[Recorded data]
****

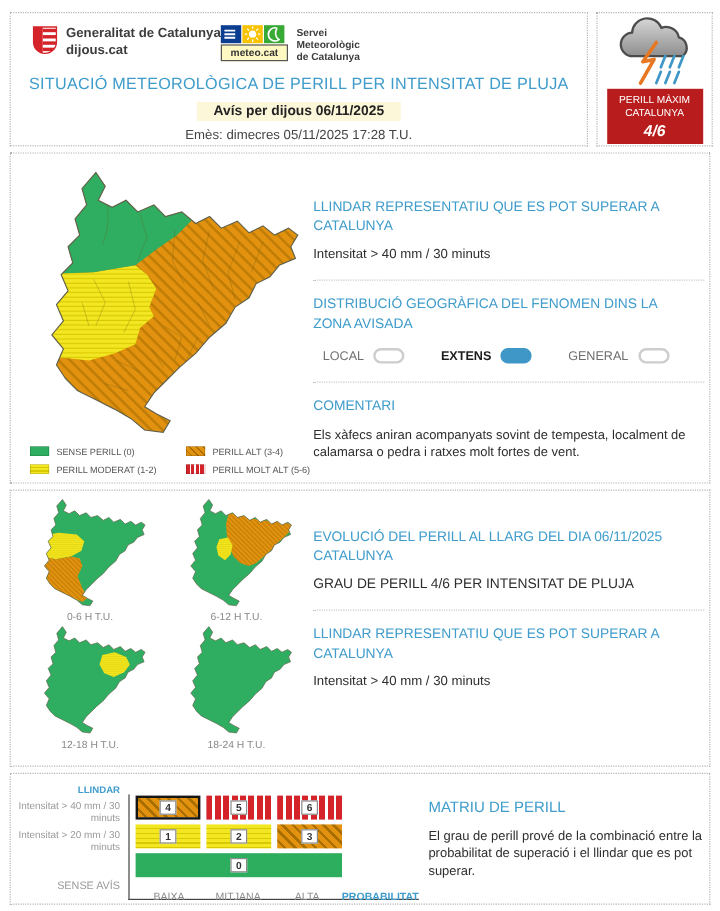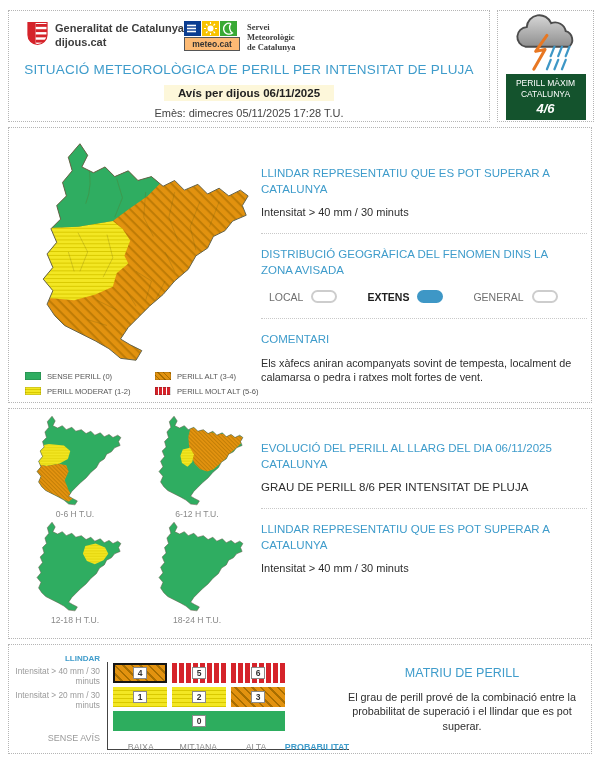--- a/index.html
+++ b/index.html
@@ -9,31 +9,31 @@
 
   
   .hdr-left{left:8px;top:10px;width:480px;height:110px;}
   .hdr-top{display:flex;justify-content:flex-start;align-items:flex-start;padding:10px 12px 0 18px;}
   .gencat{display:flex;gap:7px;align-items:flex-start;}
   .gencat-text{font-size:11px;font-weight:bold;color:#3d3d3d;line-height:1.25;padding-top:1px;}
   .meteocat{display:flex;gap:7px;align-items:flex-start;}
   .mc-left{width:56px;}
   .mc-squares{display:flex;gap:1px;}
   .mc-sq{width:17px;height:15px;position:relative;}
-  .mc-box{margin-top:1px;border:1px solid #555;background:#fdba74;font-size:8.5px;font-weight:bold;
+  .mc-box{margin-top:1px;border:1px solid #555;background:#fef9c3;font-size:8.5px;font-weight:bold;
           color:#333;text-align:center;line-height:12px;height:12px;}
-  .mc-service{font-size:8.5px;font-weight:bold;color:#3d3d3d;line-height:1.2;padding-top:1px;font-family:Liberation Serif, serif;}
+  .mc-service{font-size:8.5px;font-weight:bold;color:#3d3d3d;line-height:1.2;padding-top:1px;}
   .hdr-title{text-align:center;color:#3f9ccb;font-size:13.5px;margin-top:9px;letter-spacing:.2px;}
   .hdr-sub{text-align:center;margin-top:6px;}
   .hdr-sub span{background:#fdf7da;font-weight:bold;font-size:11.5px;color:#222;padding:2px 14px;}
   .hdr-issued{text-align:center;font-size:11px;color:#444;margin-top:6px;}
 
   
   .hdr-right{left:497px;top:10px;width:95px;height:110px;display:flex;flex-direction:column;align-items:center;}
-  .badge{width:80px;background:#14532d;color:#fff;text-align:center;padding:4px 0 4px;margin-top:1px;}
+  .badge{width:80px;background:#b91c1c;color:#fff;text-align:center;padding:4px 0 4px;margin-top:1px;}
   .badge-l{font-size:8.5px;line-height:1.3;}
   .badge-v{font-size:13px;font-weight:bold;margin-top:1px;font-style:italic;}
 
   
   .sec1{left:8px;top:127px;width:582px;height:274px;}
   .sec2{left:8px;top:408px;width:582px;height:229px;}
   .sec3{left:8px;top:644px;width:582px;height:108px;}
 
   .map-big{position:absolute;left:8px;top:8px;width:238px;height:232px;}
   .legend{position:absolute;left:16px;top:242px;display:grid;grid-auto-flow:column;
@@ -81,21 +81,21 @@
   .cell-orange{background:repeating-linear-gradient(45deg,#e2920f 0 4px,#a86e00 4px 6px);}
   .cell-red{background:repeating-linear-gradient(90deg,#d5232a 0 5px,#fff 5px 7px);}
   .cell-green{background:#2dad5e;}
   .cell-sel{border:2px solid #151515;}
   .chip{background:#fff;border:1px solid #8a8a8a;font-weight:bold;color:#333;font-size:8.5px;
         line-height:10px;padding:0 4px;}
   .mx-cols{position:absolute;left:98px;top:97px;width:242px;display:flex;align-items:center;
            padding-left:5px;box-sizing:border-box;font-size:8.8px;color:#8a8a8a;}
   .mx-col{width:59px;text-align:center;}
   .mx-prob{margin-left:auto;color:#3f9ccb;font-weight:bold;font-size:8.8px;}
-  .rcol-3{position:absolute;left:336px;top:20px;width:234px;text-align:center;}
+  .rcol-3{position:absolute;left:348px;top:20px;width:234px;}
   .rcol-3 .cmt{max-width:234px;}
 </style>
 </head>
 <body>
 
 <svg width="0" height="0" style="position:absolute" aria-hidden="true">
   <defs>
     <path id="catPath" d="M62,8 L70,20 L64,32 L76,38 L88,32 L98,42 L112,36 L122,46 L136,42 L148,52 L160,46 L170,56 L184,50 L194,60 L206,54 L216,62 L228,56 L236,62 L230,72 L234,82 L220,88 L212,98 L200,104 L194,116 L182,124 L174,138 L160,150 L148,164 L134,176 L122,188 L112,198 L104,210 L114,216 L126,222 L120,232 L104,230 L92,220 L78,212 L62,204 L46,196 L36,186 L28,174 L34,160 L24,148 L34,136 L28,122 L38,110 L32,96 L42,86 L38,72 L48,62 L44,48 L54,36 L50,22 Z"></path>
     <clipPath id="catClip">
         <use href="#catPath"></use>
@@ -319,21 +319,21 @@
               <rect width="240" height="240" fill="#2fad61"></rect>
             </g>
           <use href="#catPath" fill="none" stroke="#61614a" stroke-width="1.4"></use>
         </svg>
         <div class="mini-cap">18-24 H T.U.</div>
       </div>
     </div>
 
     <div class="rcol rcol-2">
       <h3 class="bh">EVOLUCIÓ DEL PERILL AL LLARG DEL DIA 06/11/2025 CATALUNYA</h3>
-      <div class="val" style="font-size:11.5px;">GRAU DE PERILL 8/6 PER INTENSITAT DE PLUJA</div>
+      <div class="val" style="font-size:11.5px;">GRAU DE PERILL 4/6 PER INTENSITAT DE PLUJA</div>
       <div class="divider"></div>
       <h3 class="bh">LLINDAR REPRESENTATIU QUE ES POT SUPERAR A CATALUNYA</h3>
       <div class="val">Intensitat &gt; 40 mm / 30 minuts</div>
     </div>
   </div>
 
   <div class="box sec3">
     <div class="mx">
       <div class="mx-left">
         <div class="mx-llindar">LLINDAR</div>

****

What you should do —
How many lines in the records hold the string "column"? Reply with the number only.

Response below —
2